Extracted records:
..............................
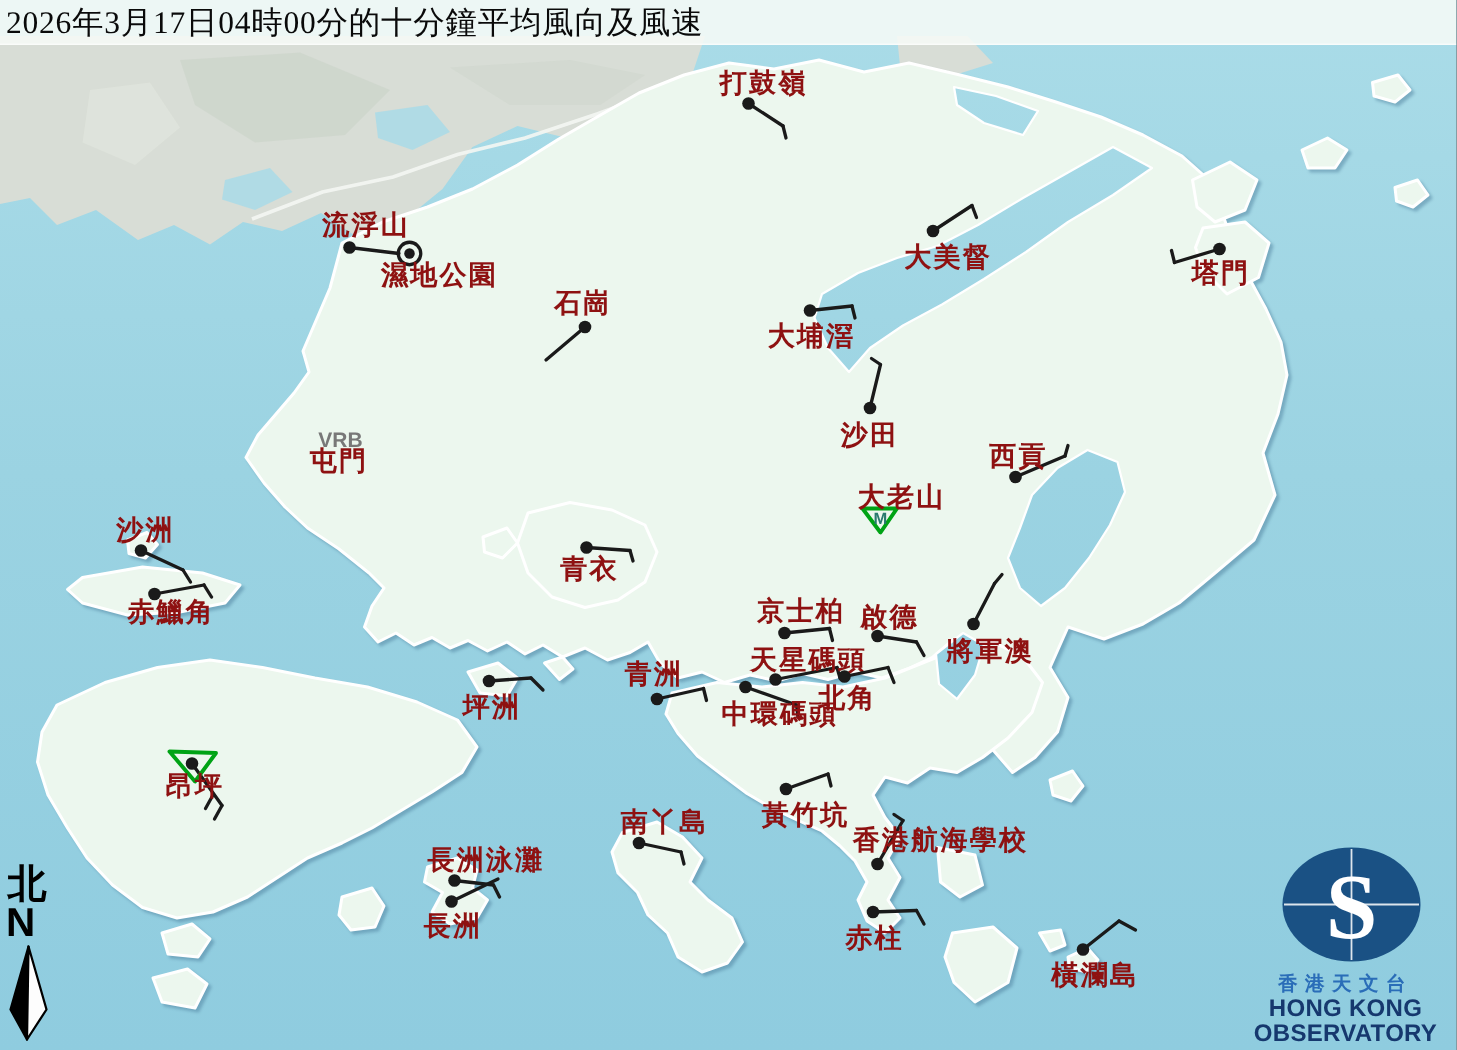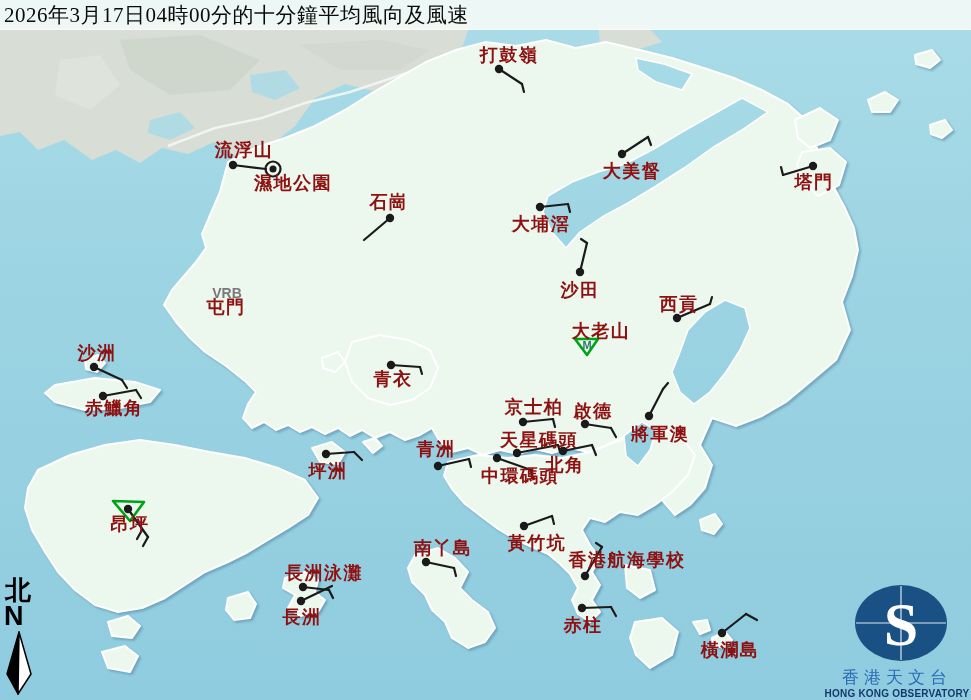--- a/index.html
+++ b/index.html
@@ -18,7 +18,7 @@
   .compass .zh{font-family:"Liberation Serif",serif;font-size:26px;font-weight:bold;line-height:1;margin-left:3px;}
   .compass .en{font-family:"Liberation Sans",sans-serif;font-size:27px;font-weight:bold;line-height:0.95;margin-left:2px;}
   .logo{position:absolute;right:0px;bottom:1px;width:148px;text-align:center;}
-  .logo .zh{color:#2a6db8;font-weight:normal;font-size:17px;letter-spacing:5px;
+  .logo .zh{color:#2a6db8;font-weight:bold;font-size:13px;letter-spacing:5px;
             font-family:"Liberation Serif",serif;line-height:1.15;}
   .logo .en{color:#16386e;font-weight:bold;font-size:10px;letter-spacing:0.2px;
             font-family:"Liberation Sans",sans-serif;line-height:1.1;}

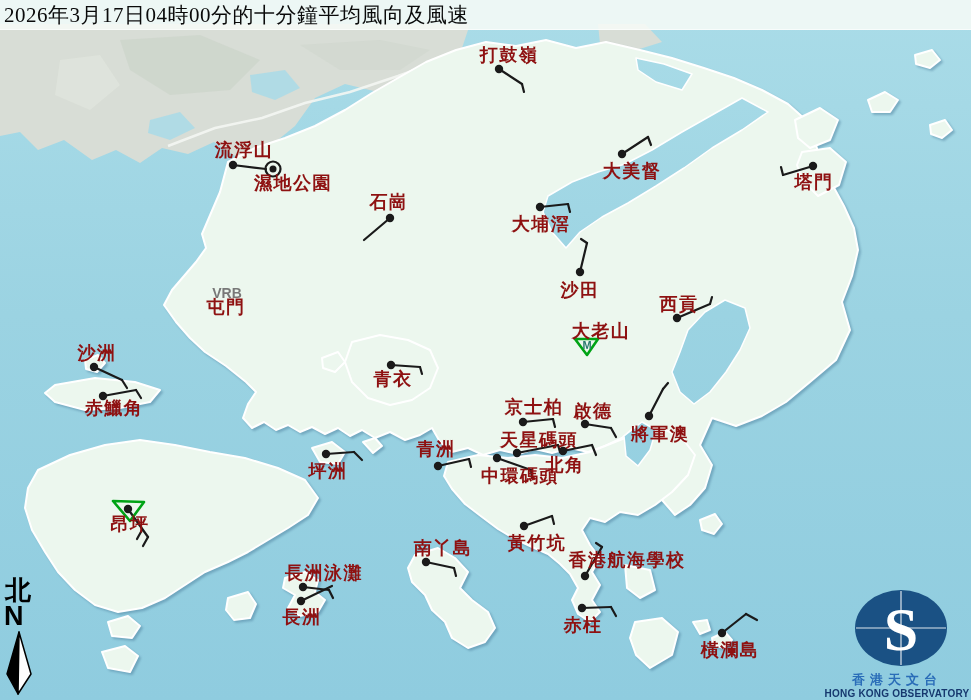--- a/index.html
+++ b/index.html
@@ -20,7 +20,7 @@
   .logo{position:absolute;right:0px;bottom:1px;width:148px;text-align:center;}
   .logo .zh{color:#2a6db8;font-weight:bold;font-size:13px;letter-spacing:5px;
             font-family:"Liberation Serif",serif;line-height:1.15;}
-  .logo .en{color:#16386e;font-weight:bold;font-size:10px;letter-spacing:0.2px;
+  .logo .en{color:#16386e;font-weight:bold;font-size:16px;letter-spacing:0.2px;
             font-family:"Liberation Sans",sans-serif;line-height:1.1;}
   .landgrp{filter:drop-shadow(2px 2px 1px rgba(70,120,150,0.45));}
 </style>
..............................
Requirement:
Pull every line with the string "left" from the data above.

Answer box:
   .compass .zh{font-family:"Liberation Serif",serif;font-size:26px;font-weight:bold;line-height:1;margin-left:3px;}
   .compass .en{font-family:"Liberation Sans",sans-serif;font-size:27px;font-weight:bold;line-height:0.95;margin-left:2px;}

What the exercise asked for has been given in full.